Bantam, 384 pp., £18.99, October 2013, 978 0 593 07047 5
Show More
Show More

Jeff Bezos thinks of himself as a great man, and why shouldn’t he? ‘Our vision is to have every book ever printed, in any language, available in under 60 seconds.’ He wrote that ten years ago; now it’s almost true. When he graduated from high school, first in his class, he gave a speech to his classmates on how the fragility of the Earth required them to explore outer space and work towards rehousing humanity in orbiting space stations. He has used some of his fortune to turn 290,000 acres in West Texas into a giant laboratory for new spacecraft, which he claims will be so efficient and inexpensive to service that everyone will eventually be able to leave the planet. In his annual letter to the shareholders of Amazon, he acknowledges that some of his decisions may seem inexplicable, but ‘it’s all about the long-term.’ To that end, he has donated $42 million to the construction of the Clock of the Long Now, which is supposed to tick for 10,000 years. His temporarily is not our temporarily.

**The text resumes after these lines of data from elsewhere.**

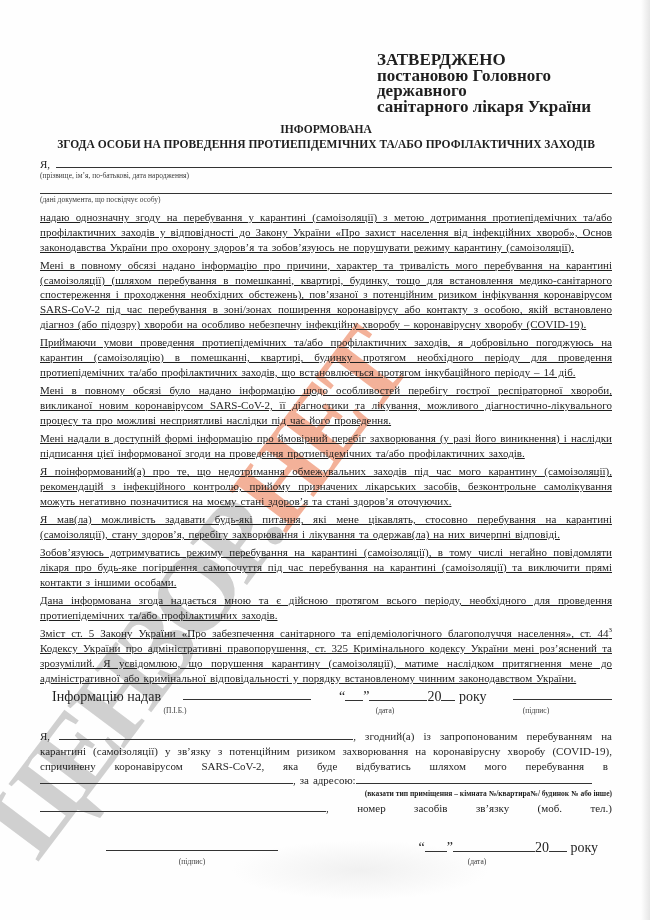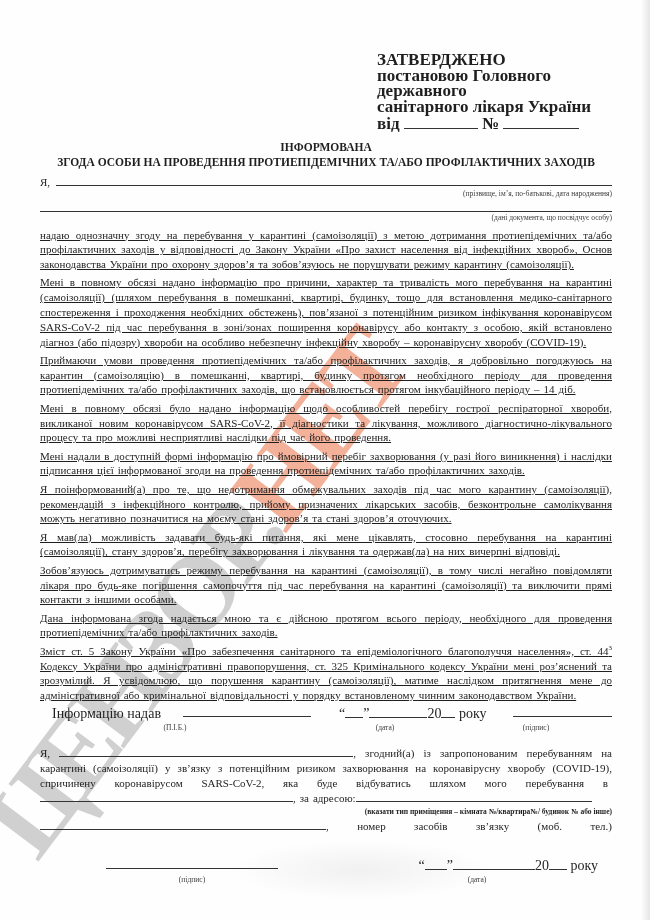--- a/index.html
+++ b/index.html
@@ -32,21 +32,21 @@
   .content{position:relative;z-index:1;padding:52px 38px 0 40px;}
   
   .approved{margin-left:337px;font-weight:bold;font-size:17px;line-height:15.5px;}
   .vid-row{margin-top:2px;}
   
   .bl{display:inline-block;border-bottom:1px solid #333;height:10px;vertical-align:baseline;}
   .grow{flex:1;}
   .title{--x:0;text-align:center;font-weight:bold;font-size:11.5px;line-height:15px;margin-top:8px;}
   .ya-row{display:flex;align-items:baseline;font-size:11px;margin-top:5px;}
   .ya-row .lead{margin-right:6px;}
-  .caption{text-align:right;font-size:7.5px;color:#3a3a3a;line-height:9px;margin-top:1px;}
+  .caption{text-align:left;font-size:7.5px;color:#3a3a3a;line-height:9px;margin-top:1px;}
   .fullline{border-bottom:1px solid #333;height:12px;margin-top:1px;}
   
   .bodytext{margin-top:6px;}
   .bodytext p{
     margin:0 0 3.5px 0;
     font-size:11px;
     line-height:14.8px;
     text-align:justify;
     word-spacing:1.2px;
     text-decoration:underline;
@@ -68,26 +68,20 @@
 <div class="page">
 
   <div class="watermark"><span style="color: rgb(201, 201, 201);">ЦЕНЗОР.</span><span style="color: rgb(242, 164, 136);">НЕТ</span></div>
 
   <div class="content">
 
     <div class="approved">
       <div>ЗАТВЕРДЖЕНО</div>
       <div>постановою Головного державного</div>
       <div>санітарного лікаря України</div>
-      <div class="vid-row">
-        <span>від</span>
-        <span class="bl" style="width:74px"></span>
-        <span>№</span>
-        <span class="bl" style="width:76px"></span>
-      </div>
     </div>
 
     <div class="title">
       <div>ІНФОРМОВАНА</div>
       <div>ЗГОДА ОСОБИ НА ПРОВЕДЕННЯ ПРОТИЕПІДЕМІЧНИХ ТА/АБО ПРОФІЛАКТИЧНИХ ЗАХОДІВ</div>
     </div>
 
     <div class="ya-row">
       <span class="lead">Я,</span>
       <span class="bl grow"></span>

Bezos was born in 1964 in New Mexico. His mother was 16; his father, not much older, was a unicyclist in a circus. Bezos never knew him, and he was adopted by his mother’s second husband, a Cuban petroleum engineer who fled Castro as a teenager and told Brad Stone that he takes credit for passing on a ‘libertarian aversion to government intrusion into the private lives and enterprises of citizens’. To taxes, for example. Jeff did well at school, particularly in maths and science; he went to Princeton; and by the age of 28 he was one of the vice presidents of a New York investment firm. In 1994, when the World Wide Web was a year old, he made a list of things that he might be able to sell in great quantities over the internet. In a supposed triumph for mail order and catalogue companies, the US Supreme Court had decided that businesses weren’t required to collect sales tax on behalf of any state in which they lacked a ‘physical presence’. Anything sold online was going to be cheaper than almost anything sold in a shop. Someone was going to make a fortune. Bezos created a ‘regret minimisation framework’:

I knew when I was eighty that I would never, for example, think about why I walked away from my 1994 Wall Street bonus … At the same time, I knew that I might sincerely regret not having participated in this thing called the internet that I thought was going to be a revolutionising event. When I thought about it that way … it was incredibly easy to make the decision.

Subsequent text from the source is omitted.